Beginning in Renaissance Italy in the 15th century, new mathematical
developments, interacting with new scientific discoveries, were made at an
increasing pace that continues through the present day.
chain = question_answering.load_qa_chain(llm, chain_type="stuff")
chain.run(input_documents=texts[:30],
question="Name the greatest Arab mathematicians of the past"
)
>>>
Muḥammad ibn Mūsā al-Khwārizmī
除了预定义的链条用于总结反馈、回答问题等之外,我们还可以构建我们自己的自定义ConversationChain并将记忆整合进去。
# Using memory in a conversation chain
memory = ConversationBufferMemory()
conversation = ConversationChain(llm=llm, memory=memory)
conversation.run("Name the tallest mountain in the world")
>>>
The tallest mountain in the world is Mount Everest
conversation.run("How high is it?")
>>>
Mount Everest stands at 8,848 meters (29,029 ft) above sea level.
代理和工具
LangChain支持创建定制的工具和代理来处理专门的任务。
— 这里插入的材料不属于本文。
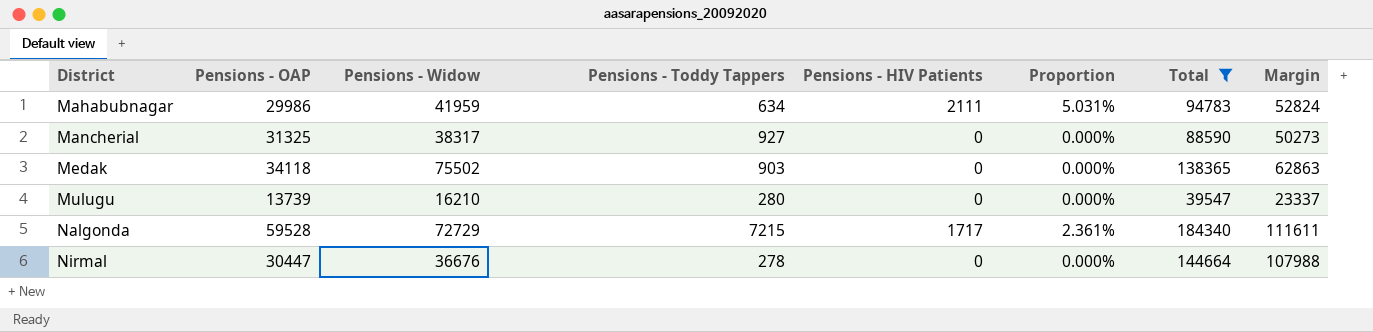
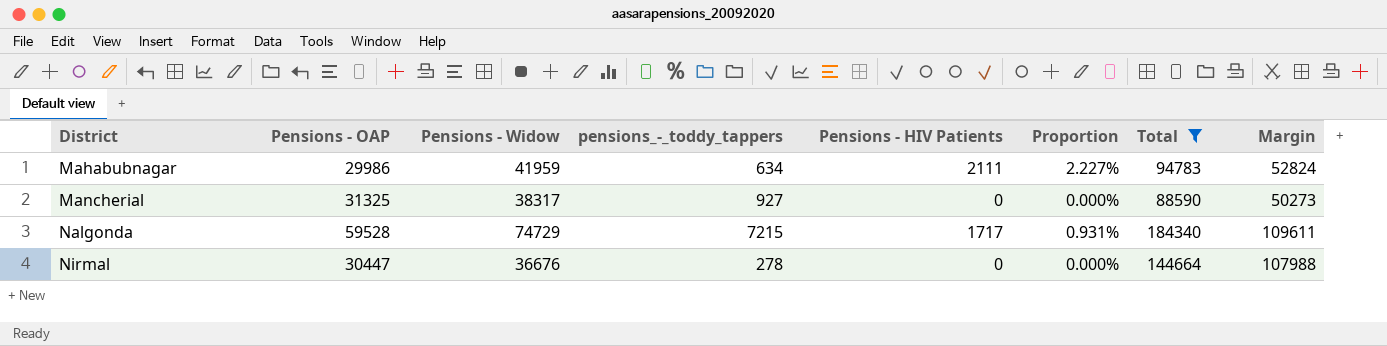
column name: Pensions - Toddy Tappers -> pensions_-_toddy_tappers
column Proportion | formula: [Pensions - HIV Patients] / [Pensions - Widow] -> [Pensions - HIV Patients] / [Total]
row Medak: 34118 | 75502 | 903 | 0 | 0.000% | 138365 | 62863 -> none
row Mulugu: 13739 | 16210 | 280 | 0 | 0.000% | 39547 | 23337 -> none
Nalgonda | Pensions - Widow: 72729 -> 74729
Nalgonda | Margin: 111611 -> 109611

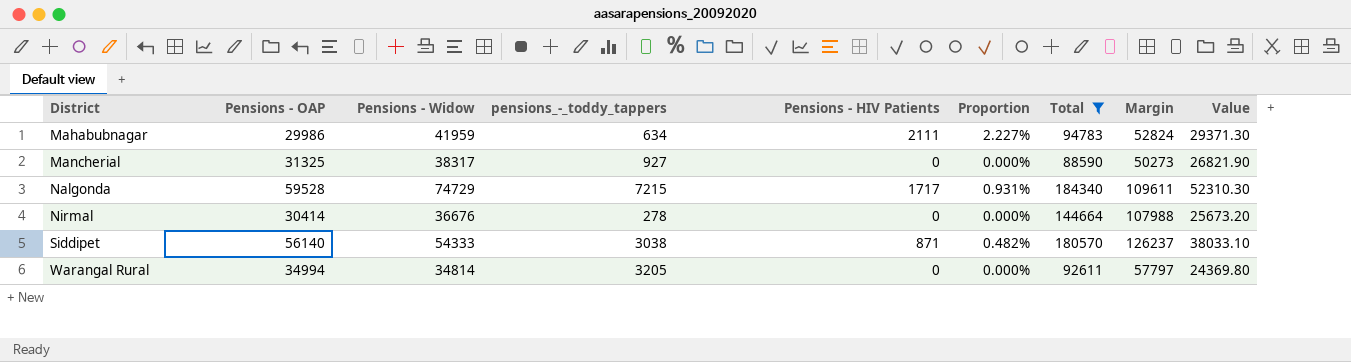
column Value | formula: none -> [Pensions - Widow] * 0.7
Nirmal | Pensions - OAP: 30447 -> 30414
row Siddipet: none -> 56140 | 54333 | 3038 | 871 | 0.482% | 180570 | 126237 | 38033.10
row Warangal Rural: none -> 34994 | 34814 | 3205 | 0 | 0.000% | 92611 | 57797 | 24369.80

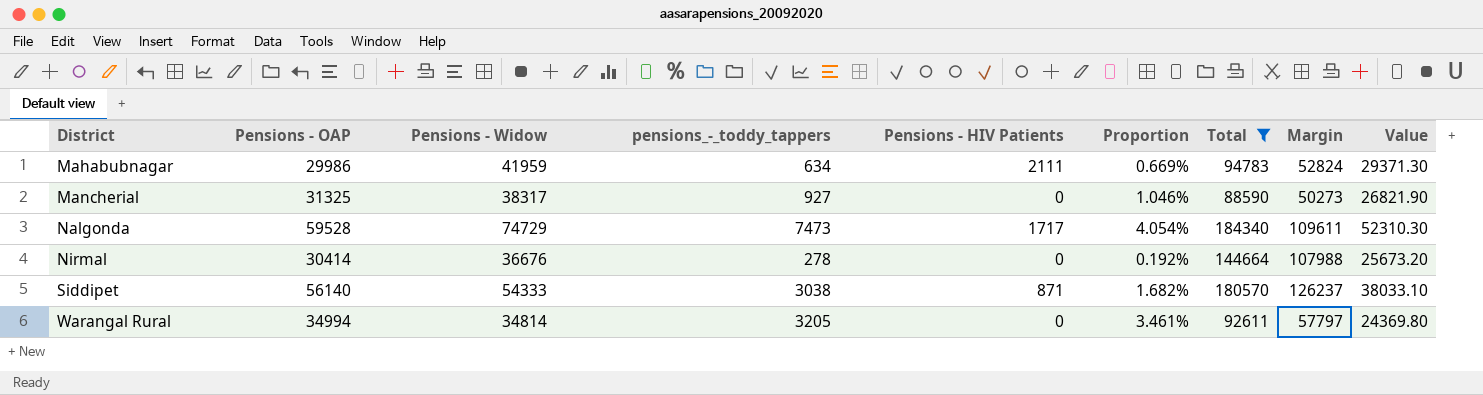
column Proportion | formula: [Pensions - HIV Patients] / [Total] -> [pensions_-_toddy_tappers] / [Total]
Nalgonda | pensions_-_toddy_tappers: 7215 -> 7473

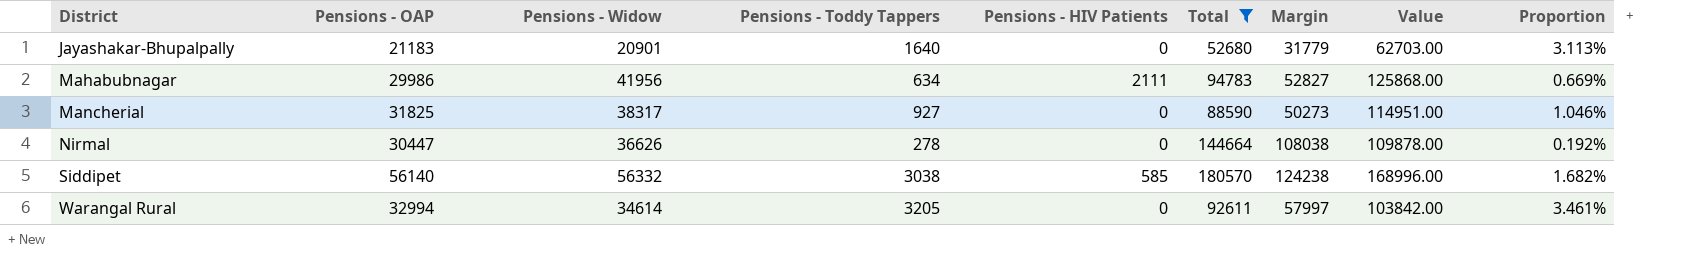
column name: pensions_-_toddy_tappers -> Pensions - Toddy Tappers
column Value | formula: [Pensions - Widow] * 0.7 -> [Pensions - Widow] * 3
column Proportion | position: 6 -> 9
row Nalgonda: 59528 | 74729 | 7473 | 1717 | 4.054% | 184340 | 109611 | 52310.30 -> none
row Jayashakar-Bhupalpally: none -> 21183 | 20901 | 1640 | 0 | 52680 | 31779 | 62703.00 | 3.113%
Mahabubnagar | Pensions - Widow: 41959 -> 41956
Mahabubnagar | Margin: 52824 -> 52827
Mancherial | Pensions - OAP: 31325 -> 31825
Nirmal | Pensions - OAP: 30414 -> 30447
Nirmal | Pensions - Widow: 36676 -> 36626
Nirmal | Margin: 107988 -> 108038
Siddipet | Pensions - Widow: 54333 -> 56332
Siddipet | Pensions - HIV Patients: 871 -> 585
Siddipet | Margin: 126237 -> 124238
Warangal Rural | Pensions - OAP: 34994 -> 32994
Warangal Rural | Pensions - Widow: 34814 -> 34614
Warangal Rural | Margin: 57797 -> 57997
定制工具可以是任何东西,从调用某人的API到定制Python函数,这些都可以集成到LangChain的代理中,以执行复杂的操作。现在,让我们创建一个代理,它将把任何句子转换为小写。
from langchain.tools import StructuredTool, BaseTool
from langchain.agents import initialize_agent, AgentType
import re
# Define and use a custom text processing tool
def text_processing(string: str) -> str:
"""Process the text"""
return string.lower()
text_processing_tool = StructuredTool.from_function(text_processing)
# Initialize and use an agent with the custom tool
agent = initialize_agent([text_processing_tool], llm,
agent=AgentType.ZERO_SHOT_REACT_DESCRIPTION, verbose=True
)
agent.run({"input": "Process the text: London is the capital of Great Britain"})
>>>
> Entering new AgentExecutor chain...
I need to use a text processing tool
Action: text_processing
Action Input: London is the capital of Great Britain
Observation: london is the capital of great britain
Thought: I now know the final answer
Final Answer: london is the capital of great britain
> Finished chain.
'london is the capital of great britain'
正如你所看到的,我们的代理使用了我们定义的工具,并将句子转换为了小写。现在,让我们创建一个功能齐全的代理。为此,我们将创建一个用于转换文本中单位(例如,英里到公里)的自定义工具,并将其集成到使用LangChain框架的对话代理中。UnitConversionTool类提供了一个利用特定转换逻辑扩展基础功能的实用示例。
import re
from langchain.tools import BaseTool
from langchain.agents import initialize_agent
class UnitConversionTool(BaseTool):
"""
A tool for converting American units to International units.
Specifically, it converts miles to kilometers.
"""
name = "Unit Conversion Tool"
description = "Converts American units to International units"
def _run(self, text: str):
"""
Synchronously converts miles in the text to kilometers.
Args:
text (str): The input text containing miles to convert.
Returns:
str: The text with miles converted to kilometers.
"""
def miles_to_km(match):
miles = float(match.group(1))
return f"{miles * 1.60934:.2f} km"
return re.sub(r'\b(\d+(\.\d+)?)\s*(miles|mile)\b', miles_to_km, text)
def _arun(self, text: str):
"""
Asynchronous version of the conversion function. Not implemented yet.
"""
raise NotImplementedError("No async yet")
# Initialize an agent with the Unit Conversion Tool
agent = initialize_agent(
agent='chat-conversational-react-description',
tools=[UnitConversionTool()],
llm=llm,
memory=memory
)
# Example usage of the agent to convert units
agent.run("five miles")
>>> Five miles is approximately 8 kilometers.
agent.run("Sorry, I meant 15")
>>> 15 kilometers is approximately 9.3 miles
这完成了我的 LangChain 单页浏览器中显示的代码。